Nel panorama molecolare, meritano una menzione anche le sirtuine, molecole che aiutano le cellule a mantenere le loro funzioni riparative nel tempo. Altri due protagonisti del metabolismo e dell’invecchiamento sono IGF-1 (fattore di crescita insulino-simile) e mTOR, un regolatore cellulare che, se “modulato” correttamente, rallenta il deterioramento fisico legato all’età.
Lo stile di vita resta il fattore numero uno
Anche con un profilo genetico favorevole e un gruppo sanguigno potenzialmente protettivo, non c’è scampo: per vivere più a lungo servono comportamenti coerenti e salutari.
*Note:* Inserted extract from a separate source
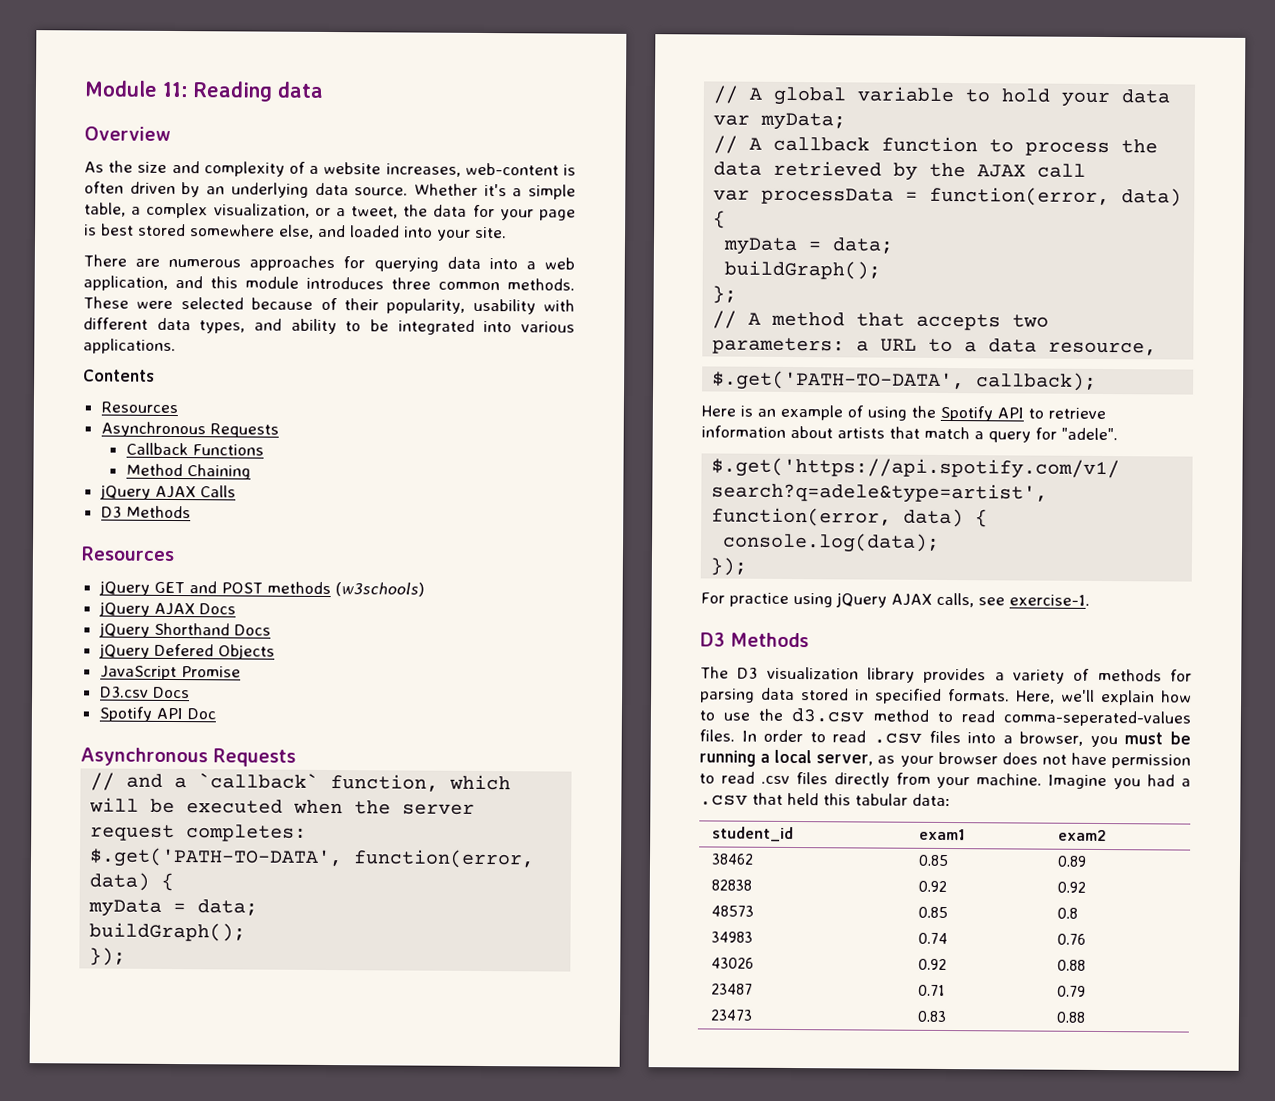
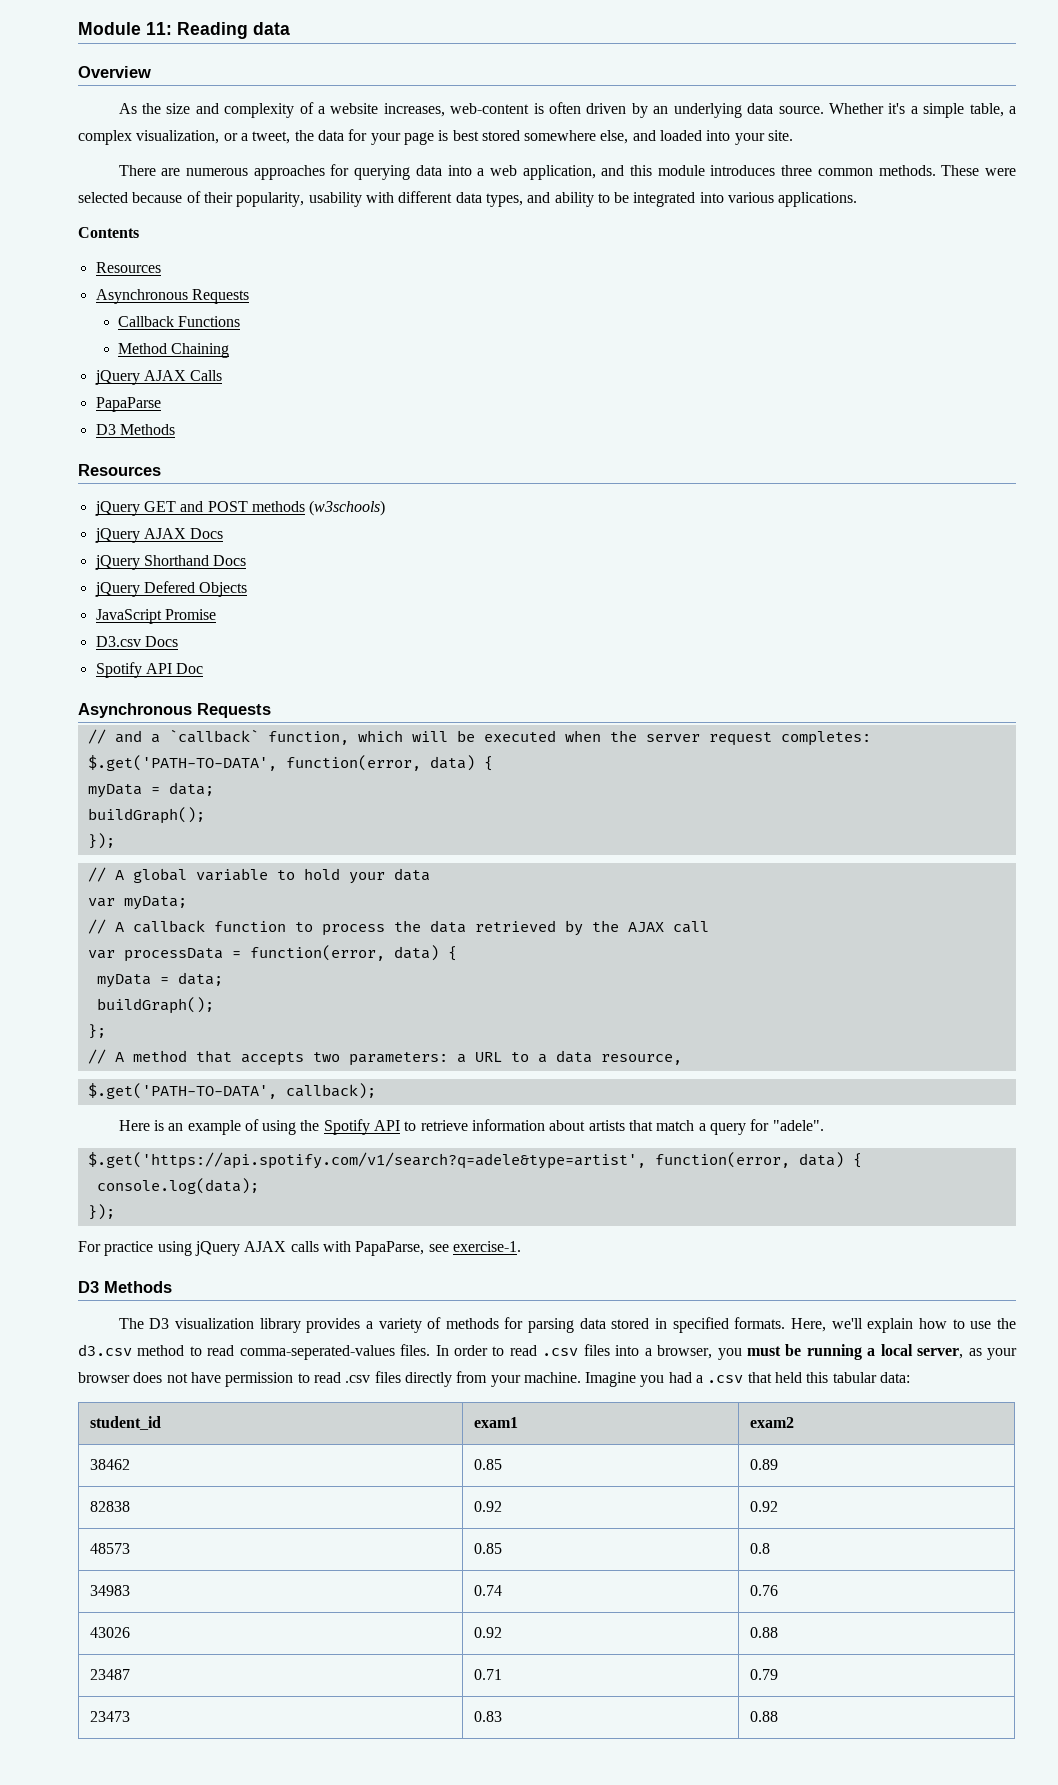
(236, 491) none -> [95,397,161,412] // PapaParse
[936,592,974,608] calls, -> [290,1241,425,1256] calls with PapaParse,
Gli esperti dell’Università di Harvard e della University of California sono chiari: nutrizione, attività fisica, relazioni sociali e riposo hanno un impatto decisivo sull’aspettativa di vita.
In particolare:
- Un’alimentazione ricca di fibre, vegetali e grassi buoni supporta il microbiota e il sistema immunitario.
- Il movimento regolare riduce il rischio di malattie metaboliche e cardiovascolari.
- Relazioni affettive stabili proteggono dal declino cognitivo e migliorano l’equilibrio ormonale.
- Un sonno di qualità favorisce la rigenerazione cellulare e riduce l’infiammazione sistemica.
Infine, evitare fumo e ambienti altamente inquinati resta uno dei pilastri fondamentali per proteggere cuore, polmoni e cervello.
Gruppo sanguigno e carattere? Meglio evitarlo
Alcuni articoli divulgativi tendono ad associare i gruppi sanguigni a tratti caratteriali. In particolare, al gruppo B vengono attribuite caratteristiche come maggiore sensibilità e bisogno di affetto. Tuttavia, la comunità scientifica non riconosce alcuna base solida per questo tipo di associazioni. Non esistono studi controllati che colleghino in modo affidabile il carattere alla biologia del sangue. Si tratta piuttosto di speculazioni diffuse nella cultura pop, soprattutto in Giappone e Corea del Sud. In alcuni - non tutti - luoghi di lavoro giapponesi, viene chiesto di indicare il gruppo sanguigno nel Curriculum Vitae.
La personalità dipende da una combinazione complessa di fattori, tra cui educazione, ambiente, esperienze di vita e predisposizione genetica. Cercare di spiegare il comportamento umano partendo dal gruppo sanguigno rischia di semplificare eccessivamente una questione ben più articolata.